Die Regulierung von KI-Anwendungen ist in den Fokus gerückt, nachdem das US-Unternehmen OpenAI vor einem halben Jahr seinen Textgenerator ChatGPT für die Öffentlichkeit zugänglich gemacht hat. Damit wurde für die breite Masse erstmals das Potenzial der neuen Technologie erfahrbar – und ihre Gefahr. Schnell zeigte sich, dass der Textgenerator auch Inhalte erzeugt, die nicht den Tatsachen entsprechen und sich beispielsweise in großem Stil Propaganda generieren lässt.
Seitdem bekommt das Thema auch international viel Aufmerksamkeit: So forderte Anfang der Woche die Führungsriege von OpenAI eine klare Regulierung „superintelligenter“ KI-Systeme. „Superintelligenz wird mächtiger sein als andere Technologien, mit denen die Menschheit in der Vergangenheit zu kämpfen hatte“, heißt es in dem Beitrag. Es brauche eine internationale Regulierungsbehörde ähnlich wie die für Atomkraft. Diese müsse etwa Systeme inspizieren, Audits verlangen und die Einhaltung von Sicherheitsnormen überprüfen können.
Zumindest regulativ ist die EU bei diesem Thema ausnahmsweise vorne dran: Mit dem AI Act, einem Gesetz zur Regulierung künstlicher Intelligenz, könnte noch in diesem Jahr das weltweit bislang umfangreichste Regelwerk verabschiedet werden.
Fachleute fordern Verbesserungen
Bei der Anhörung in Berlin zeigte sich jedoch: Viele Expert:innen sind nicht davon überzeugt, dass die Regeln in der aktuell vorliegenden Form sinnvoll sind. So kritisierte Wissenschaftler Hacker, dass der aktuelle Entwurf eher dazu geeignet sei, Technologien auszubremsen oder zu verhindern. Googles Textgenerator Bard sei in 180 Ländern verfügbar – aber in der EU nicht. Hacker formulierte folgendes Beispiel: „Wenn wir uns vorstellen, dass mit einer medizinischen KI außerhalb der EU Leben gerettet werden und in der EU nicht – wollen wir das wirklich?“
Jonas Andrulis, Gründer des KI-Unternehmens Aleph Alpha, sagte: „Bei dem Thema ist inhaltliche und ökonomische Souveränität für Deutschland und für Europa entscheidend.“ Deutschland dürfe in dieser Frage nicht einfach nur Kunde der USA sein. Auch Rasmus Rothe, Vorsitzender des KI-Bundesverbandes, sagte: „Es ist wichtig, dass wir Anwendungen hier in Europa schreiben mit unseren Werten.“
Ein Beispiel dafür, was das heißt, gab Sandra Wachter, Professorin für Technologie und Regulierung am Oxford Internet Institute der dortigen Universität: „Jede Designentscheidung spiegelt unsere Werte wider.“ Das beginne schon bei der Auswahl der Trainingsdaten: Sind ausschließlich weiße Gesichter darin oder haben die Entwickler:innen auf Diversität geachtet?
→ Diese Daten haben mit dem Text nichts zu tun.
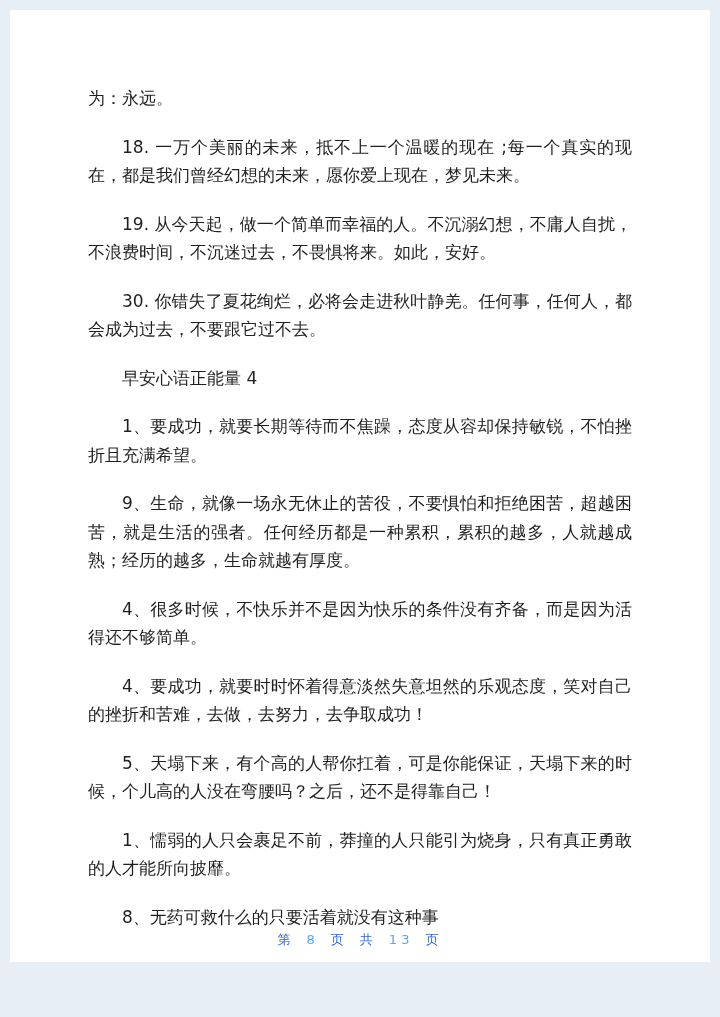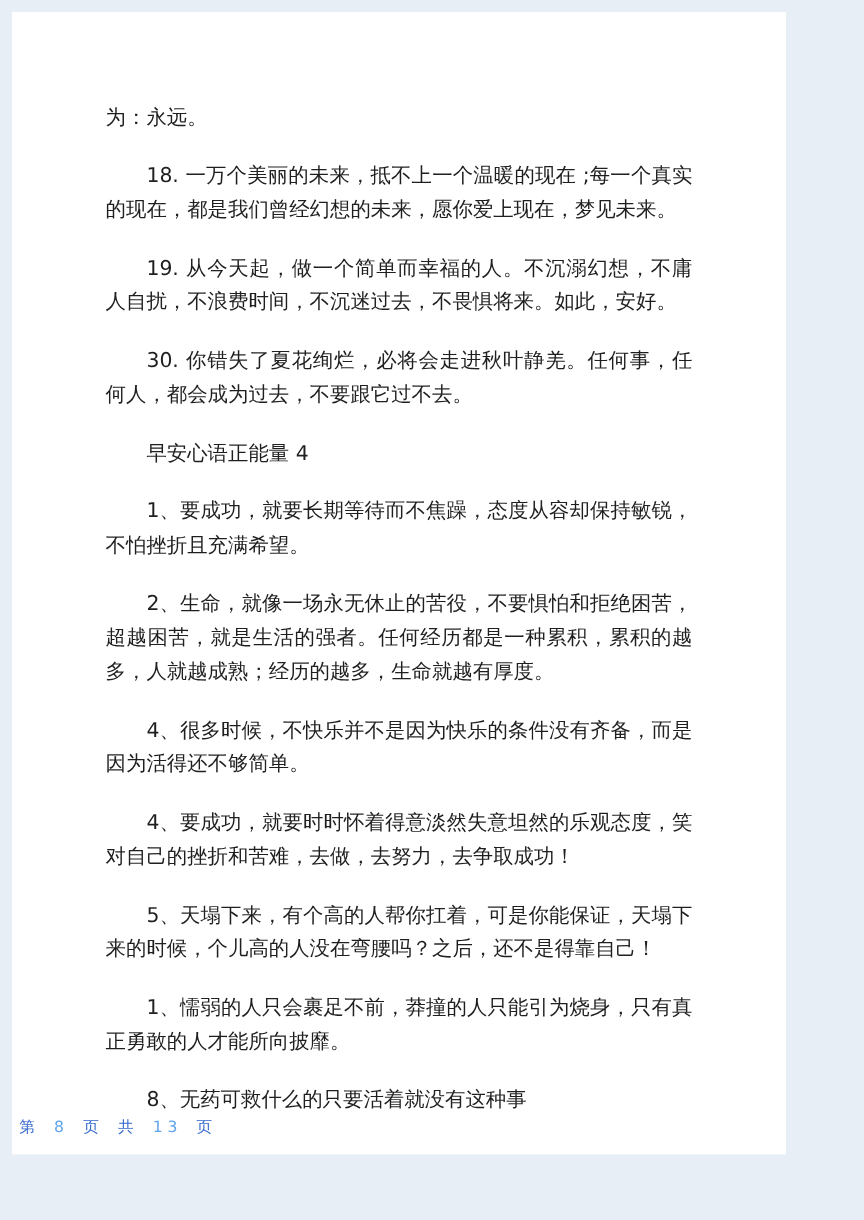--- a/index.html
+++ b/index.html
@@ -18,10 +18,9 @@
     position: absolute;
     left: 10px;
     top: 10px;
-    width: 632px;
+    width: 700px;
     height: 952px;
     background: #ffffff;
-    padding-left: 13px;
   }
   .content {
     position: absolute;

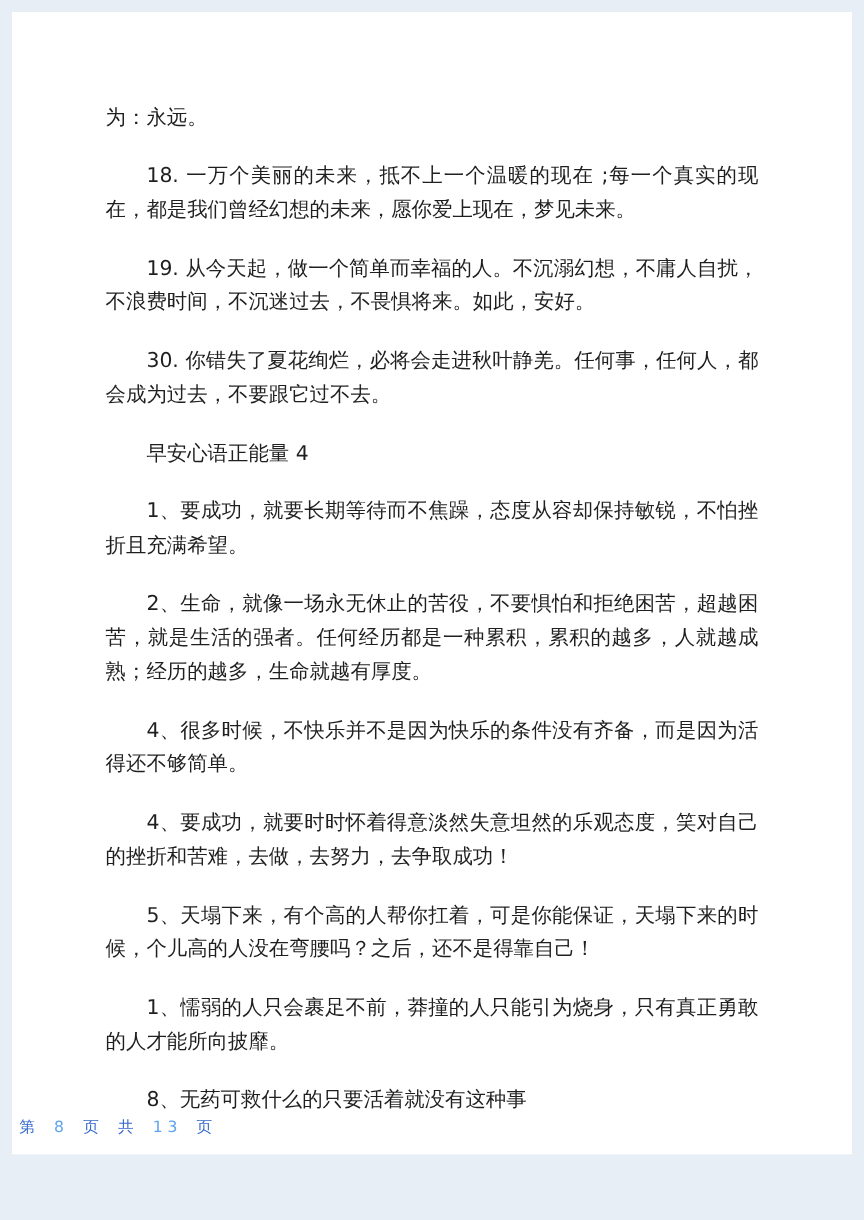--- a/index.html
+++ b/index.html
@@ -68,7 +68,7 @@
       <p class="indent">30. 你错失了夏花绚烂，必将会走进秋叶静羌。任何事，任何人，都会成为过去，不要跟它过不去。</p>
       <p class="indent">早安心语正能量 4</p>
       <p class="indent">1、要成功，就要长期等待而不焦躁，态度从容却保持敏锐，不怕挫折且充满希望。</p>
-      <p class="indent">2、生命，就像一场永无休止的苦役，不要惧怕和拒绝困苦，超越困苦，就是生活的强者。任何经历都是一种累积，累积的越多，人就越成熟；经历的越多，生命就越有厚度。</p>
+      <p class="indent">9、生命，就像一场永无休止的苦役，不要惧怕和拒绝困苦，超越困苦，就是生活的强者。任何经历都是一种累积，累积的越多，人就越成熟；经历的越多，生命就越有厚度。</p>
       <p class="indent">4、很多时候，不快乐并不是因为快乐的条件没有齐备，而是因为活得还不够简单。</p>
       <p class="indent">4、要成功，就要时时怀着得意淡然失意坦然的乐观态度，笑对自己的挫折和苦难，去做，去努力，去争取成功！</p>
       <p class="indent">5、天塌下来，有个高的人帮你扛着，可是你能保证，天塌下来的时候，个儿高的人没在弯腰吗？之后，还不是得靠自己！</p>

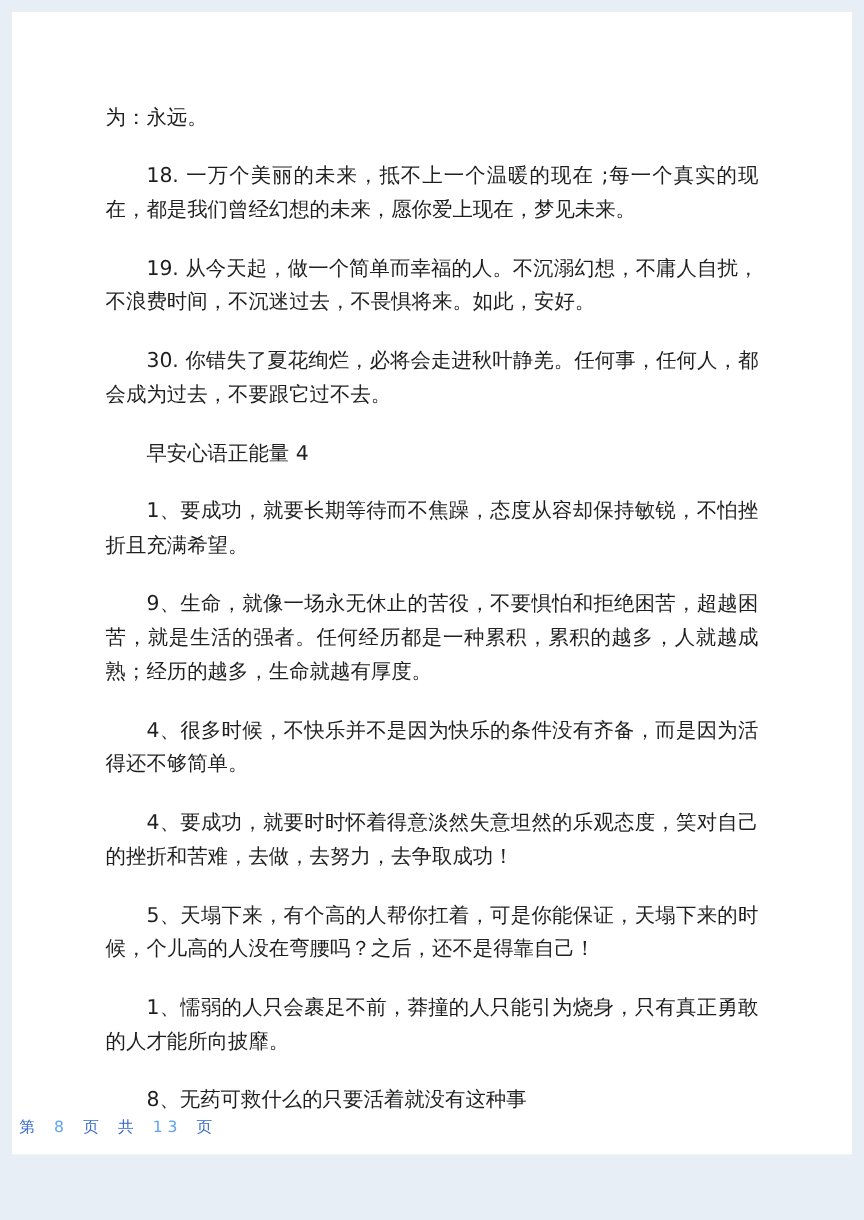--- a/index.html
+++ b/index.html
@@ -48,6 +48,7 @@
     left: 0;
     right: 0;
     bottom: 14px;
+    text-align: center;
     font-size: 13px;
     line-height: 16px;
   }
Schon deshalb sei es so wichtig, dass auch die Unternehmen personell entsprechend hetrogen aufgestellt sind, mit Menschen mit unterschiedlichen Hintergründen. „KI ist kein Alien, das auf unseren Planeten kommt, das eine bestimmte Gestalt hat, und jetzt bitten wir es, dass es unseren Werten entspricht, sondern KI ist etwas, das wir von Anfang an schaffen“, erklärte Wachter.
Wachter gibt auch konkrete Beispiele dafür, was in Sachen Regulierung zu tun wäre: Gehe man in den Supermarkt und kaufe beispielsweise eine Suppendose, müsse da auch draufstehen, was in der Suppe ist. „Das bringt einem aber nur etwas, wenn man auch versteht, was die Inhaltsstoffe sind.“ Daher brauche es zwar Vorgaben zur Transparenz, aber auch ein Wissen über die Technologien.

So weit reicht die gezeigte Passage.